হাঁদা ভোঁদার কাণ্ডকারখানা
- Author: Narayan Debnath
- Illustrator: Narayan Debnath
- Magazine: Shuktara

Batul the Great, Nonte Fonte, Bahadur Beral

= Handa Bhonda =

Bengali comic by Narayan Debnath

Handa Bhonda (হাঁদা-ভোঁদা), also referred to as Hada Bhoda is a Bengali comic-strip (and later comic book) creation of Narayan Debnath, which originally was serialized for the children's monthly magazine Shuktara. The comics have appeared in book form. A popular animation series based on the characters has also been filmed.

==Origin==
The suggestion to work in comics in Bengali came from the editors at Deb Sahitya Kuthir publishing house. Also the name Handa-Bhonda was their suggestion. Debnath had been familiar with foreign made comics but comics in Bengali had, by his own admission, yet to take off. First published in 1962, Handa-Bhonda became an instant success and continues to be printed in Shuktara every month as of September 2006. Handa-Bhonda was initially penciled and inked by Debnath and had no colored frames. Later it would be printed in gray-scale.

==Theme==

The stories feature two young boys, one slender (Handa) and the other bulky (Bhonda). Out of the two, Handa is more mischievous and tries to put others, Bhonda in particular, in trouble. In the end however, in most of the stories Handa gets punished due to his follies.
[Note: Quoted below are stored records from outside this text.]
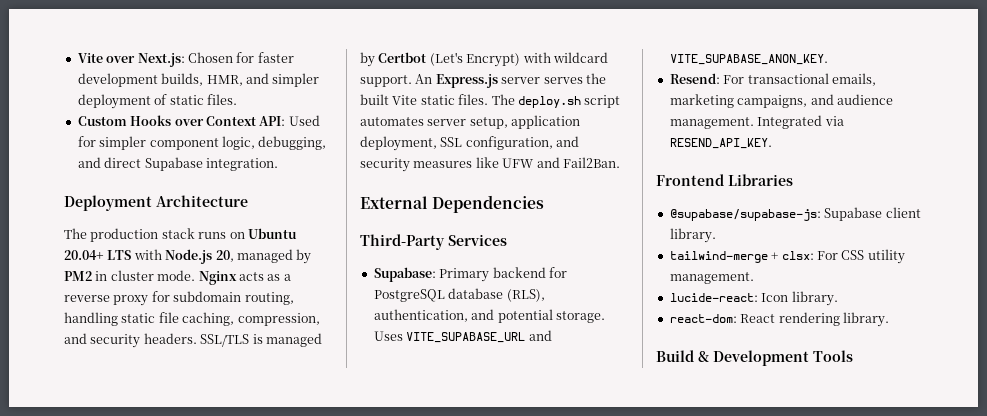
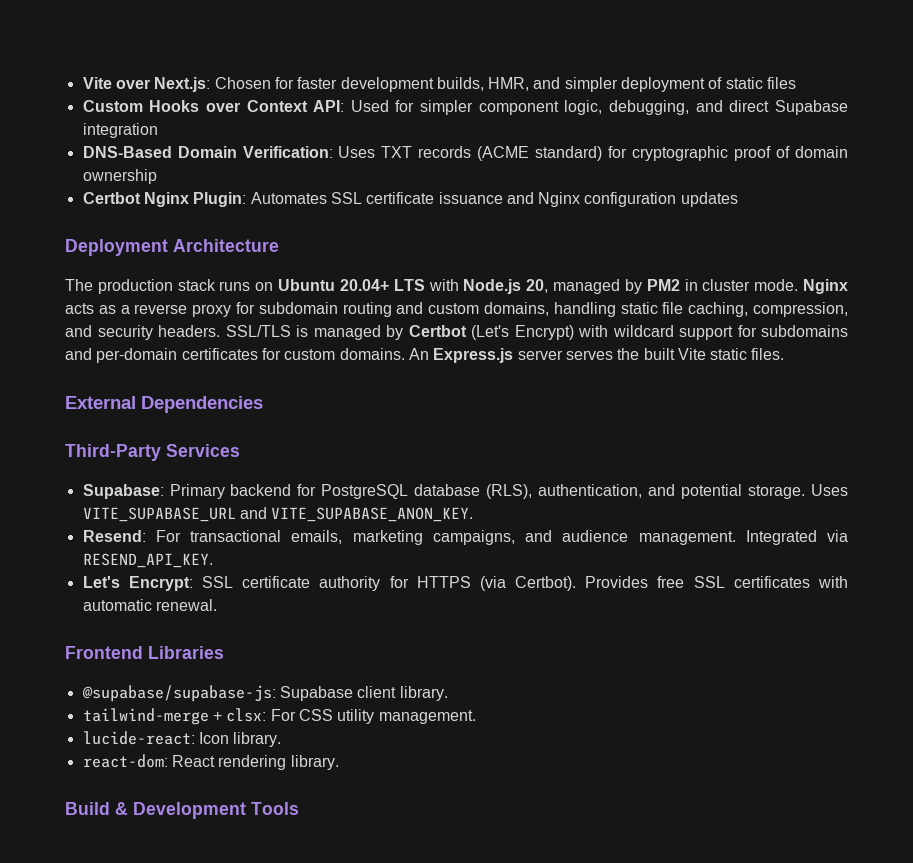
- Vite over Next.js: Chosen for faster development builds, HMR, and simpler deployment of static files.
+ Vite over Next.js: Chosen for faster development builds, HMR, and simpler deployment of static files
- Custom Hooks over Context API: Used for simpler component logic, debugging, and direct Supabase integration.
+ Custom Hooks over Context API: Used for simpler component logic, debugging, and direct Supabase integration
+ DNS-Based Domain Verification: Uses TXT records (ACME standard) for cryptographic proof of domain ownership
+ Certbot Nginx Plugin: Automates SSL certificate issuance and Nginx configuration updates
- Nginx acts as a reverse proxy for subdomain routing, handling static file caching, compression, and security headers.
+ Nginx acts as a reverse proxy for subdomain routing and custom domains, handling static file caching, compression, and security headers.
- SSL/TLS is managed by Certbot (Let's Encrypt) with wildcard support.
+ SSL/TLS is managed by Certbot (Let's Encrypt) with wildcard support for subdomains and per-domain certificates for custom domains.
- The deploy.sh script automates server setup, application deployment, SSL configuration, and security measures like UFW and Fail2Ban.
+ Let's Encrypt: SSL certificate authority for HTTPS (via Certbot). Provides free SSL certificates with automatic renewal.

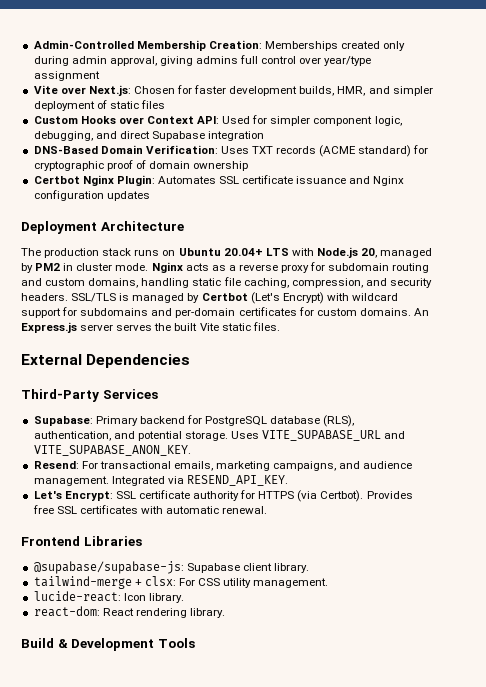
+ Admin-Controlled Membership Creation: Memberships created only during admin approval, giving admins full control over year/type assignment

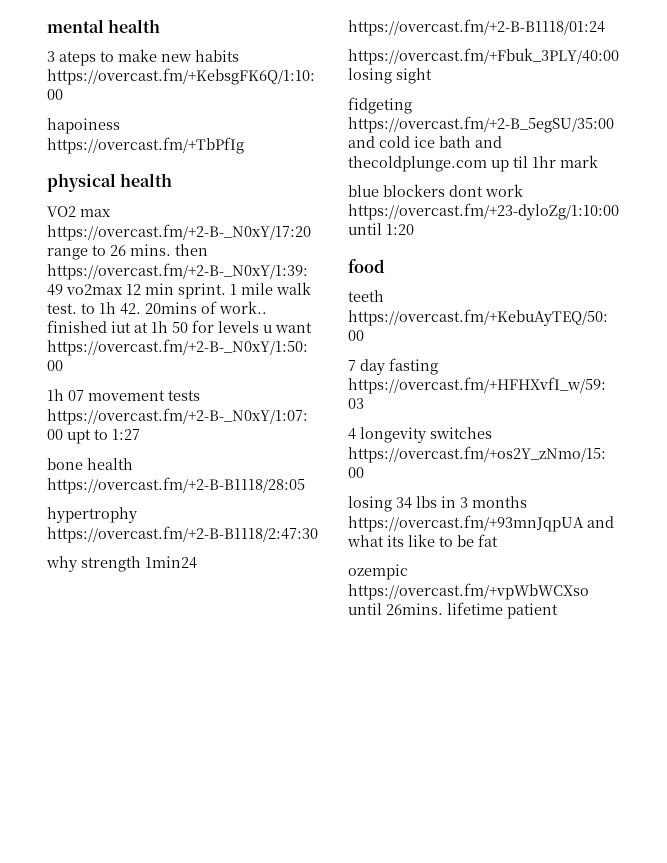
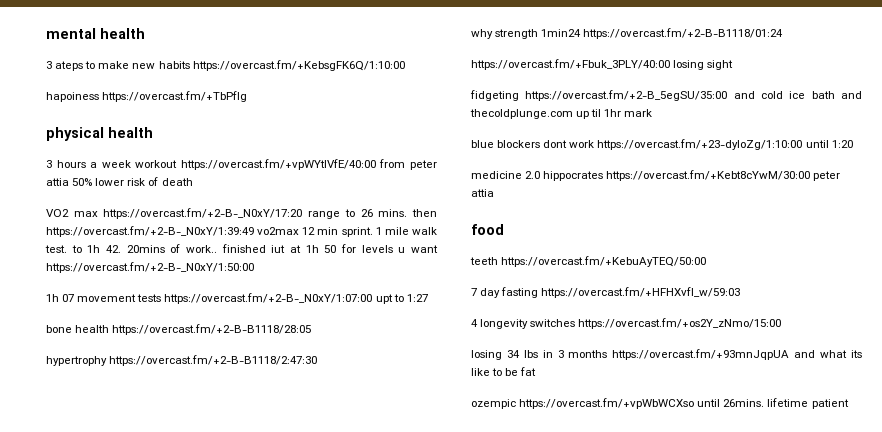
+ 3 hours a week workout https://overcast.fm/+vpWYtlVfE/40:00 from peter attia 50% lower risk of death
+ medicine 2.0 hippocrates https://overcast.fm/+Kebt8cYwM/30:00 peter attia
They have a paternal uncle who has a bad temper, Handa always uses his brains to avoid work being given to him by his uncle (Pisemosai in Bengali) Handa also often tricks Bhonda in doing stuff that would get him a scolding or thrashing from pisemosai but at the end of the story he invariably ends up getting beaten himself. In some of the stories, they work together.

Their paternal uncle, always puts Handa and Bhonda in some kind of work, and Handa always either sends Bhonda to work or he takes the money and eats in restaurants like 'Abar Khabo Restaurant' and many other places. Bhonda has a little friend named Bocha whom Handa considers as Bhonda's disciple ('chela'in Bengali).

Their paternal aunt appears in few of the stories of Handa and Bhonda. Handa Bhonda has gained popularity and is still read by thousands of readers and lovers of comics.